Protocols that now support hot swapping include PCMCIA, USB, FireWire, Fibre Channel, and SATA. Protocols that do not support hot swapping include IDE. Hot-swap components can include anything from USB flash drives to server hard drives, PCI-X or PCI Express expansion cards (PCI-X usually only in servers), PCMCIA cards (PC Cards) used in laptops, the Personal Media Drive available on some Hewlett-Packard machines and even some Power supplies.
System considerations
Machines that support hot swap need some ability to detect that a component has been removed. In addition all electrical and mechanical connections need to be designed such that neither the component nor the user can be harmed by removing it. Lastly, other components in the system must be designed such that the removal of a different component does not harm operation. Often there is some automatic recovery process.

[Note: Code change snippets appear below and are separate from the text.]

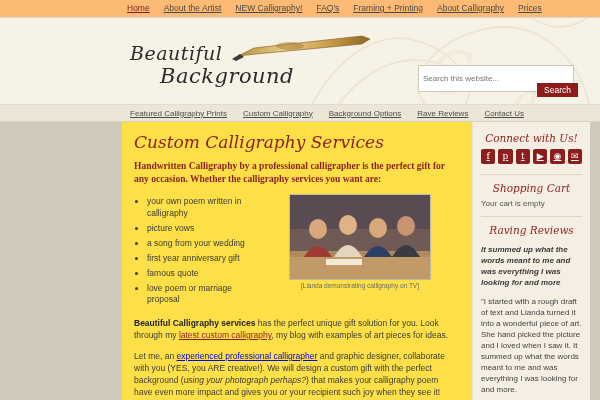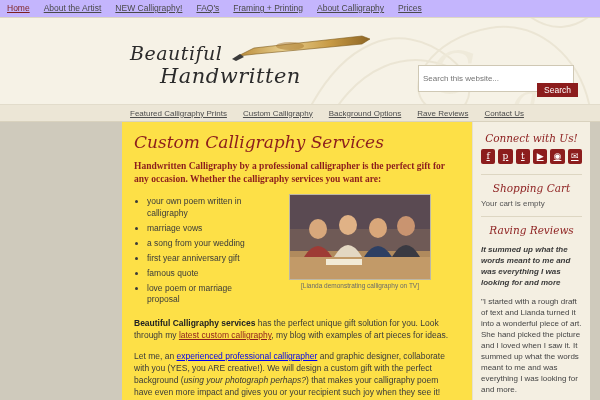--- a/index.html
+++ b/index.html
@@ -12,24 +12,25 @@
     overflow: hidden;
     background: #cfcabc;
     font-family: "Liberation Sans", sans-serif;
     font-size: 10px;
     color: #3a3a3a;
   }
 
   
   .topnav {
     height: 18px;
-    background: #c4b5fd;
+    background: #fdba74;
     border-bottom: 1px solid #ded7c4;
     display: flex;
     align-items: center;
+    padding-left: 120px;
     box-sizing: border-box;
   }
   .topnav .item {
     font-size: 8.5px;
     color: #4a4a4a;
     padding: 0 7px;
     line-height: 17px;
     white-space: nowrap;
   }
   .topnav .item.home {
@@ -312,21 +313,21 @@
           <stop offset="35%" stop-color="#e8cf8e"></stop>
           <stop offset="70%" stop-color="#c79a45"></stop>
           <stop offset="100%" stop-color="#8d6524"></stop>
         </linearGradient>
       </defs>
       <path d="M8 24 L24 16 L132 4 L140 7 L132 12 L26 22 Z" fill="url(#pg)" stroke="#7d5a1d" stroke-width=".6"></path>
       <path d="M2 27 L10 22 L14 25 L6 29 Z" fill="#3b3b3b"></path>
       <ellipse cx="60" cy="14" rx="14" ry="4" fill="#a5762c" opacity=".5"></ellipse>
     </svg>
     <div class="logo-word1">Beautiful</div>
-    <div class="logo-word2">Handwritten</div>
+    <div class="logo-word2">Background</div>
   </div>
 
   <div class="search-area">
     <input class="search-input" type="text" placeholder="Search this website..." style="">
     <button class="search-btn">Search</button>
   </div>
 </div>
 
 <div class="subnav">
   <a class="item" href="#">Featured Calligraphy Prints</a>
@@ -340,21 +341,21 @@
 
   <div class="leftedge"></div>
 
   <div class="content">
     <h1 class="title">Custom Calligraphy Services</h1>
     <p class="lede">Handwritten Calligraphy by a professional calligrapher is the perfect gift for any occasion. Whether the calligraphy services you want are:</p>
 
     <div class="cols">
       <ul class="bullets">
         <li>your own poem written in calligraphy</li>
-        <li>marriage vows</li>
+        <li>picture vows</li>
         <li>a song from your wedding</li>
         <li>first year anniversary gift</li>
         <li>famous quote</li>
         <li>love poem or marriage proposal</li>
       </ul>
 
       <div class="photo-wrap">
         <svg class="photo" viewBox="0 0 140 84">
           <rect width="140" height="84" fill="#2f2a33"></rect>
           <rect x="0" y="0" width="140" height="34" fill="#5a4a52"></rect>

Simple implementations often require a component shut down procedure prior to removal. This simplifies implementation, but such devices are not robust in the case of component failure. Modern small computers often have USB and/or FireWire (also known as IEEE 1394 and iLink) buses that support this simple hot swap. If a component is removed while it is being used, the operations to that device fail and the user is responsible for retrying if necessary. As this action is normally done by end users this is not considered a problem. These hot swap operations are generally used either to move a peripheral component from one computer to another, or to allow a device to synchronize data with a computer.
Complex implementations may recommend that the component be shut down, but there is sufficient redundancy in the system such that if a component is removed without being shut down, operation continues. In these systems hot swap is normally used for regular maintenance to the computer, or to replace a broken component.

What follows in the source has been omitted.